> _What this task involves_: Carry over every entry exactly as it appears in the records.

> _Supplied records_:

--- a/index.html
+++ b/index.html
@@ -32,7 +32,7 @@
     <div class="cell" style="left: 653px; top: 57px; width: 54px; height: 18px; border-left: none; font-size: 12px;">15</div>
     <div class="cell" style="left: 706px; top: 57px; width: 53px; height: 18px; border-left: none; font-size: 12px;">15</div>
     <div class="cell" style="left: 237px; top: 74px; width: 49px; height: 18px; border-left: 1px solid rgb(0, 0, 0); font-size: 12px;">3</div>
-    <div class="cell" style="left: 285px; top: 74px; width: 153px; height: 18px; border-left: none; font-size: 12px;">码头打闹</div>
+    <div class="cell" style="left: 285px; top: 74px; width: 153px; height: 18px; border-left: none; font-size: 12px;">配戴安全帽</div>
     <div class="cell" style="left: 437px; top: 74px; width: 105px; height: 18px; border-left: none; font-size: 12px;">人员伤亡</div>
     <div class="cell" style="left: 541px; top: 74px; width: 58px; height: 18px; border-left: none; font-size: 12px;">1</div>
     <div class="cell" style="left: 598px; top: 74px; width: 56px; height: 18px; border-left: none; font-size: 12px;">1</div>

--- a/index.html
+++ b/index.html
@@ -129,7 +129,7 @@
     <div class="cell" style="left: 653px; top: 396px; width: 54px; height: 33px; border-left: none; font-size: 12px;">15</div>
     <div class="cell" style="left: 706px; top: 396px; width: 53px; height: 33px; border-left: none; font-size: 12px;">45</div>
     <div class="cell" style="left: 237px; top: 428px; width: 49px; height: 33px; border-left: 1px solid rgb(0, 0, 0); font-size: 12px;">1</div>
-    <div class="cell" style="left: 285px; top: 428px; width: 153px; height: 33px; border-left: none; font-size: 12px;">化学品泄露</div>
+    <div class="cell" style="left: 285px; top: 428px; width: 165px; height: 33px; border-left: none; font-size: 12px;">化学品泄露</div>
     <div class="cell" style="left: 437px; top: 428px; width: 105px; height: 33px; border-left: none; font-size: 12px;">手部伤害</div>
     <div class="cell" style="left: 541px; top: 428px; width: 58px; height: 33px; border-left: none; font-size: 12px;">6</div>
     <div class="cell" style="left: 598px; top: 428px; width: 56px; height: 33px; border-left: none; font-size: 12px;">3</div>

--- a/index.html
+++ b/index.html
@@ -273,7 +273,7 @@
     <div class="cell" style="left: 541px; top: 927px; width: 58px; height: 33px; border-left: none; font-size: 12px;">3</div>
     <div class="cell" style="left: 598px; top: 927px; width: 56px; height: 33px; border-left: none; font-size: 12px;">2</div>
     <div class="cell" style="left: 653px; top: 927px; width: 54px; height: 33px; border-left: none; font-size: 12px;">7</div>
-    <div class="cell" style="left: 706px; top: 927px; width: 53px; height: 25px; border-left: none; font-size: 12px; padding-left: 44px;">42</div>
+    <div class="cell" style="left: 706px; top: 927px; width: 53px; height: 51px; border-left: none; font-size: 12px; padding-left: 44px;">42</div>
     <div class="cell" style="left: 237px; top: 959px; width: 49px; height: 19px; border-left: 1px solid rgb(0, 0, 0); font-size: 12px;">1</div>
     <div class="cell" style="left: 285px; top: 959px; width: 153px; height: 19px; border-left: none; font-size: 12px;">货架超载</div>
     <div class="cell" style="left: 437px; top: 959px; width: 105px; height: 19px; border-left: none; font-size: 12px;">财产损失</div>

> _Task response_:
--- a/index.html
+++ b/index.html
@@ -32,7 +32,7 @@
     <div class="cell" style="left: 653px; top: 57px; width: 54px; height: 18px; border-left: none; font-size: 12px;">15</div>
     <div class="cell" style="left: 706px; top: 57px; width: 53px; height: 18px; border-left: none; font-size: 12px;">15</div>
     <div class="cell" style="left: 237px; top: 74px; width: 49px; height: 18px; border-left: 1px solid rgb(0, 0, 0); font-size: 12px;">3</div>
-    <div class="cell" style="left: 285px; top: 74px; width: 153px; height: 18px; border-left: none; font-size: 12px;">码头打闹</div>
+    <div class="cell" style="left: 285px; top: 74px; width: 153px; height: 18px; border-left: none; font-size: 12px;">配戴安全帽</div>
     <div class="cell" style="left: 437px; top: 74px; width: 105px; height: 18px; border-left: none; font-size: 12px;">人员伤亡</div>
     <div class="cell" style="left: 541px; top: 74px; width: 58px; height: 18px; border-left: none; font-size: 12px;">1</div>
     <div class="cell" style="left: 598px; top: 74px; width: 56px; height: 18px; border-left: none; font-size: 12px;">1</div>

--- a/index.html
+++ b/index.html
@@ -129,7 +129,7 @@
     <div class="cell" style="left: 653px; top: 396px; width: 54px; height: 33px; border-left: none; font-size: 12px;">15</div>
     <div class="cell" style="left: 706px; top: 396px; width: 53px; height: 33px; border-left: none; font-size: 12px;">45</div>
     <div class="cell" style="left: 237px; top: 428px; width: 49px; height: 33px; border-left: 1px solid rgb(0, 0, 0); font-size: 12px;">1</div>
-    <div class="cell" style="left: 285px; top: 428px; width: 153px; height: 33px; border-left: none; font-size: 12px;">化学品泄露</div>
+    <div class="cell" style="left: 285px; top: 428px; width: 165px; height: 33px; border-left: none; font-size: 12px;">化学品泄露</div>
     <div class="cell" style="left: 437px; top: 428px; width: 105px; height: 33px; border-left: none; font-size: 12px;">手部伤害</div>
     <div class="cell" style="left: 541px; top: 428px; width: 58px; height: 33px; border-left: none; font-size: 12px;">6</div>
     <div class="cell" style="left: 598px; top: 428px; width: 56px; height: 33px; border-left: none; font-size: 12px;">3</div>

--- a/index.html
+++ b/index.html
@@ -273,7 +273,7 @@
     <div class="cell" style="left: 541px; top: 927px; width: 58px; height: 33px; border-left: none; font-size: 12px;">3</div>
     <div class="cell" style="left: 598px; top: 927px; width: 56px; height: 33px; border-left: none; font-size: 12px;">2</div>
     <div class="cell" style="left: 653px; top: 927px; width: 54px; height: 33px; border-left: none; font-size: 12px;">7</div>
-    <div class="cell" style="left: 706px; top: 927px; width: 53px; height: 25px; border-left: none; font-size: 12px; padding-left: 44px;">42</div>
+    <div class="cell" style="left: 706px; top: 927px; width: 53px; height: 51px; border-left: none; font-size: 12px; padding-left: 44px;">42</div>
     <div class="cell" style="left: 237px; top: 959px; width: 49px; height: 19px; border-left: 1px solid rgb(0, 0, 0); font-size: 12px;">1</div>
     <div class="cell" style="left: 285px; top: 959px; width: 153px; height: 19px; border-left: none; font-size: 12px;">货架超载</div>
     <div class="cell" style="left: 437px; top: 959px; width: 105px; height: 19px; border-left: none; font-size: 12px;">财产损失</div>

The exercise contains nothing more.